クラシックにくびったけ  
     

G・ロッシーニ
 
歌劇「どろぼうかささぎ」より序曲

【特選】
  指揮:セルジュ・チェリビダッケ
  演奏:ミュンヘン・フィルハーモニー管弦楽団
  録音:1986年ライヴ

【推薦①】
  指揮:セルジュ・チェリビダッケ
  演奏:ミュンヘン・フィルハーモニー管弦楽団
  録音:1995年ライヴ

【推薦②】
  指揮:ネヴィル・マリナー
  演奏:アカデミー室内管弦楽団
  録音:1976年

【推薦③】
  指揮:ロジャー・ノリントン
  演奏:ロンドン・クラシカル・プレイヤーズ
  録音:1990年

【解説】
 歌劇「どろぼうかささぎ」の序曲ですが,ロッシーニは,当時まだ創設40年ほどしか経っていないミラノ・スカラ座のために歌劇「試金石」歌劇「イタリアのトルコ人」を立て続けに作曲していました。

 まだ創設からの歴史が浅いスカラ座で歌劇「試金石」でオペラ作曲家としての初成功を収めたことや,続く歌劇「イタリアのトルコ人」が歌劇「アルジェのイタリア女」の二番煎じとして誤解されていたことなどから,ドイツやウィーンでの音楽の動向に敏感なミラノの聴衆を意識して,別の形の題材を選んだのがこのオペラです。

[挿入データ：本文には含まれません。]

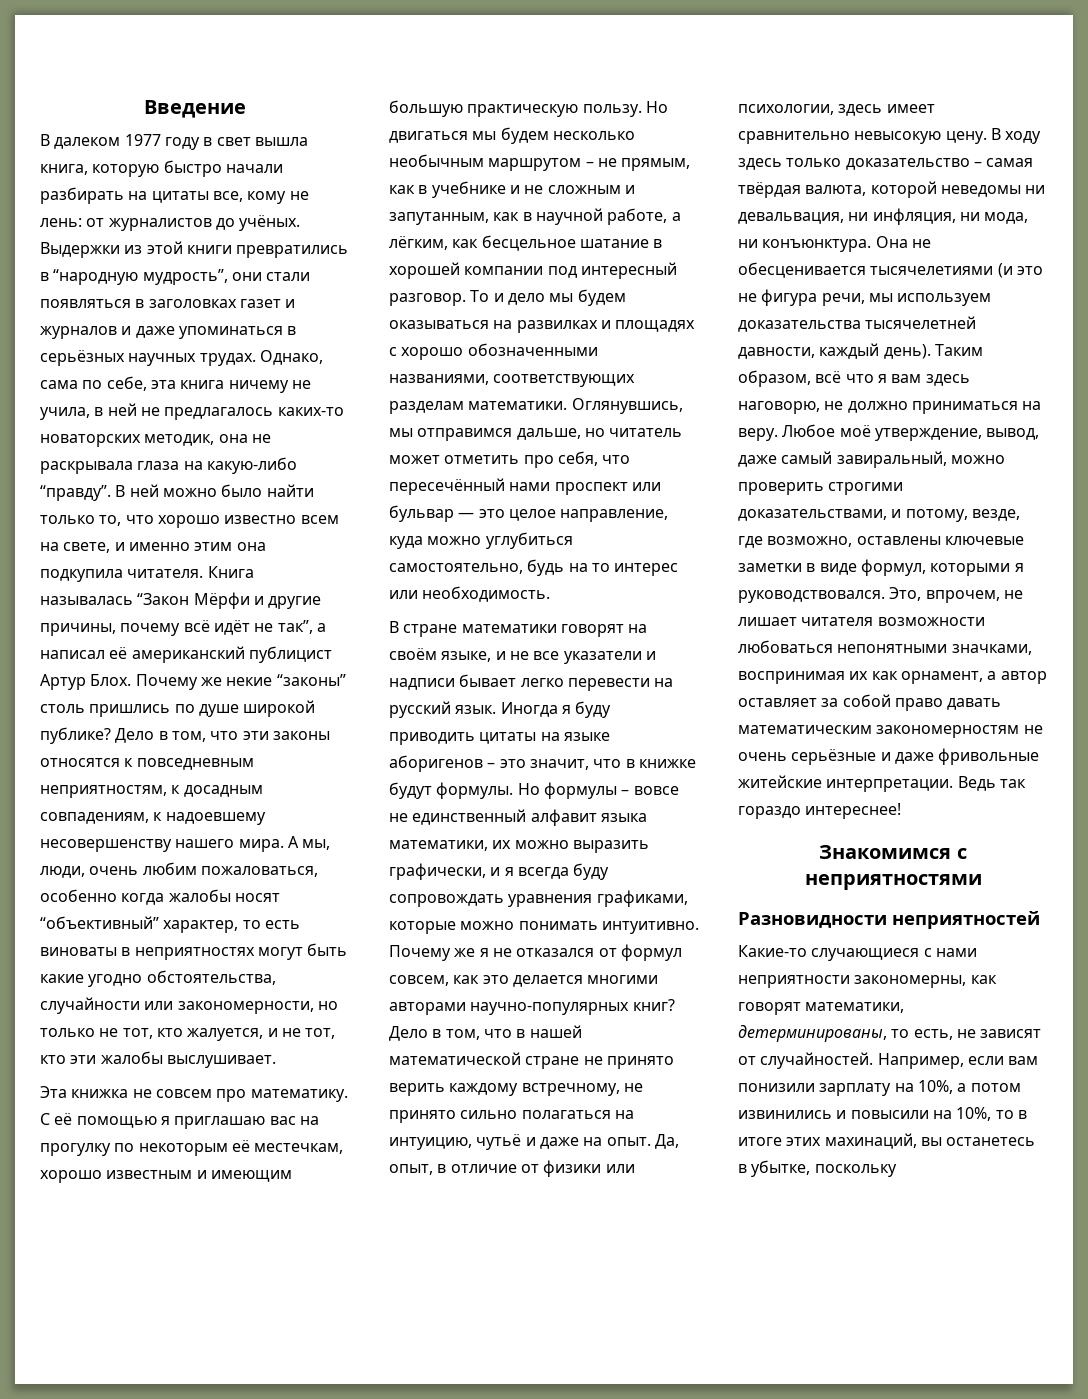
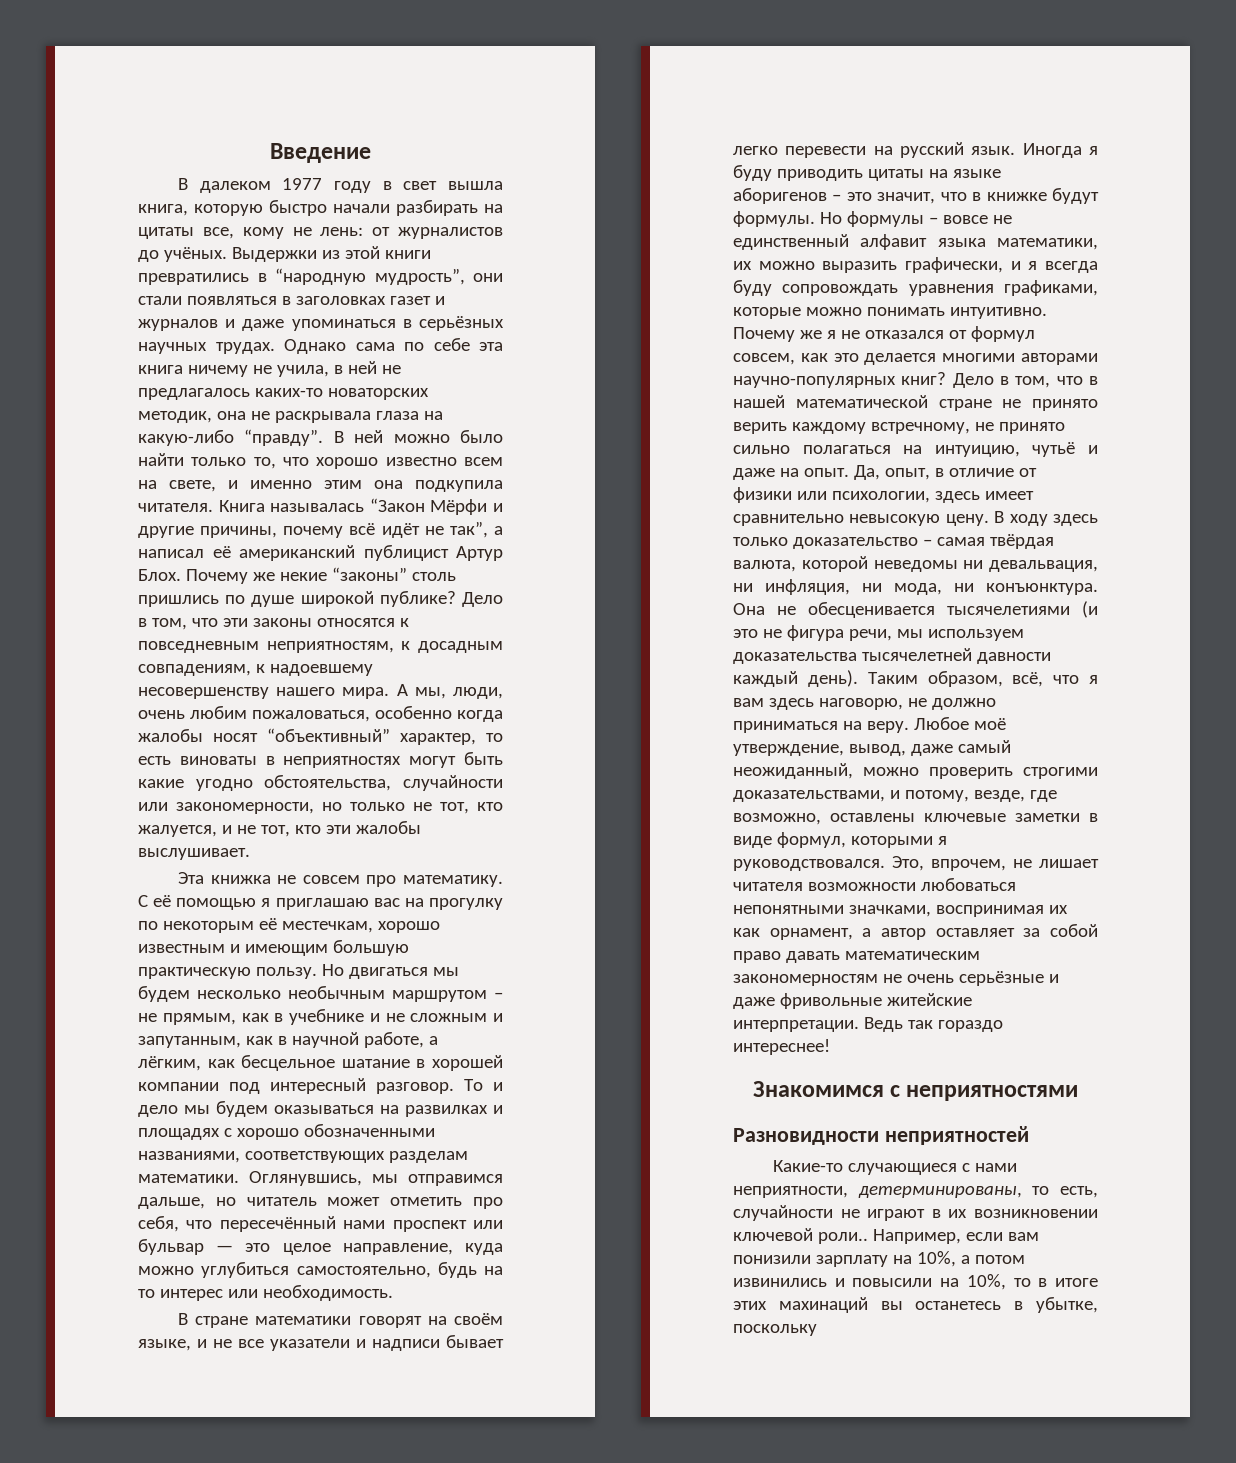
- Однако, сама по себе, эта книга ничему не учила, в ней не предлагалось каких-то новаторских методик, она не раскрывала глаза на какую-либо “правду”.
+ Однако сама по себе эта книга ничему не учила, в ней не предлагалось каких-то новаторских методик, она не раскрывала глаза на какую-либо “правду”.
- Она не обесценивается тысячелетиями (и это не фигура речи, мы используем доказательства тысячелетней давности, каждый день).
+ Она не обесценивается тысячелетиями (и это не фигура речи, мы используем доказательства тысячелетней давности каждый день).
- Таким образом, всё что я вам здесь наговорю, не должно приниматься на веру.
+ Таким образом, всё, что я вам здесь наговорю, не должно приниматься на веру.
- Любое моё утверждение, вывод, даже самый завиральный, можно проверить строгими доказательствами, и потому, везде, где возможно, оставлены ключевые заметки в виде формул, которыми я руководствовался.
+ Любое моё утверждение, вывод, даже самый неожиданный, можно проверить строгими доказательствами, и потому, везде, где возможно, оставлены ключевые заметки в виде формул, которыми я руководствовался.
- Какие-то случающиеся с нами неприятности закономерны, как говорят математики, детерминированы, то есть, не зависят от случайностей.
+ Какие-то случающиеся с нами неприятности, детерминированы, то есть, случайности не играют в их возникновении ключевой роли..
- Например, если вам понизили зарплату на 10%, а потом извинились и повысили на 10%, то в итоге этих махинаций, вы останетесь в убытке, поскольку
+ Например, если вам понизили зарплату на 10%, а потом извинились и повысили на 10%, то в итоге этих махинаций вы останетесь в убытке, поскольку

 序曲は,以前は日本でもマイナーな曲と扱われてきましたが(「ウィリアム・テル」「セビリアの理髪師」の2つの序曲はあまりにも有名ですが,その他では「絹のはしご」などが有名),近年,保険会社のCMで使用された(赤ちゃん同士が会話する場面)ことから,以前よりは有名になった感があるとともに,いわゆるロッシーニ・クレッシェンド(曲の中で長いクレッシェンドを指定してグングンと軽快に盛り上がっていく手法)が明確に出ている極めて快活な序曲に仕上がっております。

【推薦盤】
 この曲は「ウィリアム・テル」序曲同様に,曲自体に味があるため,単に直線的な演奏ではしっくりきません。
 その点,チェリビダッケ=ミュンヘン・フィルの86年の日本ライヴは,例の如くじっくりとしたテンポ設定でありますが,非常に丁寧でかつ起伏のある情報量の多い演奏であります。
 終盤のロッシーニ・クレッシェンドもしっかりと決まっており,名盤と言えます。
 ちなみに,ミュンヘンでの95年ライヴも同様のスタンスですが,録音の良さから日本ライヴを選びたいです。

 マリナー=アカデミー室内管の76年の録音ですが,機動力のある室内オケをフルに活用し,劇的な演出で成功している例です。
 ロッシーニの序曲はどの演奏も刺激が多いのが特徴で,中でも「ウィリアム・テル」「セビリアの理髪師」と同様に,この序曲は内容が素晴らしいです。

 室内オケかつ古楽器演奏では,マリナーをも上回る,非常に劇的・刺激的な演奏を披露しているのが,90年の録音でありますノリントン=ロンドン・クラシカル・プレイヤーズです。
 独特の「ため」といい,えげつないロッシーニ・クレッシェンドといい,飽きさせない演奏内容です。

 直線的な演奏といえば,ライナー=シカゴ響の58年の録音も良いでしょう。
 このころのシカゴ響は,パワーといい,機能性といい,世界一のスーパーオケと言えるのではないでしょうか。
 それを弾き出すためには,ライナーのような表現の演奏が効果的であったと言わざるを得ません。

 味わいのある演奏でありながら,時折見せる激しさが特徴なのが,ジュリーニ=フィルハーモニア管の59年の録音です。
 ジュリーニと言えば,晩年の粘り気のある演奏(ベートーヴェンやブラームス,ブルックナー,ドヴォルザークなどによく見られる)が印象的ですが,若かりし頃のこの演奏は,ジュリーニの激情が垣間見ることのできる,貴重な記録としても意味のある音源でしょう。

 比較的最近の録音で挙げるとなると,シャイーの演奏(95年の録音)ということになります。
 彼は,ロッシーニの序曲集を2回(ナショナル・フィルとスカラ座フィル)録音しておりますが,いずれも素晴らしい演奏内容となっておりますが,私個人としては新盤のスカラ座・フィルの方を好みます。
 上記のような演奏を聴いていますと,ゴージャスなカラヤンの演奏などは,豪華さだけの飾り物の演奏に聞こえてしまいます。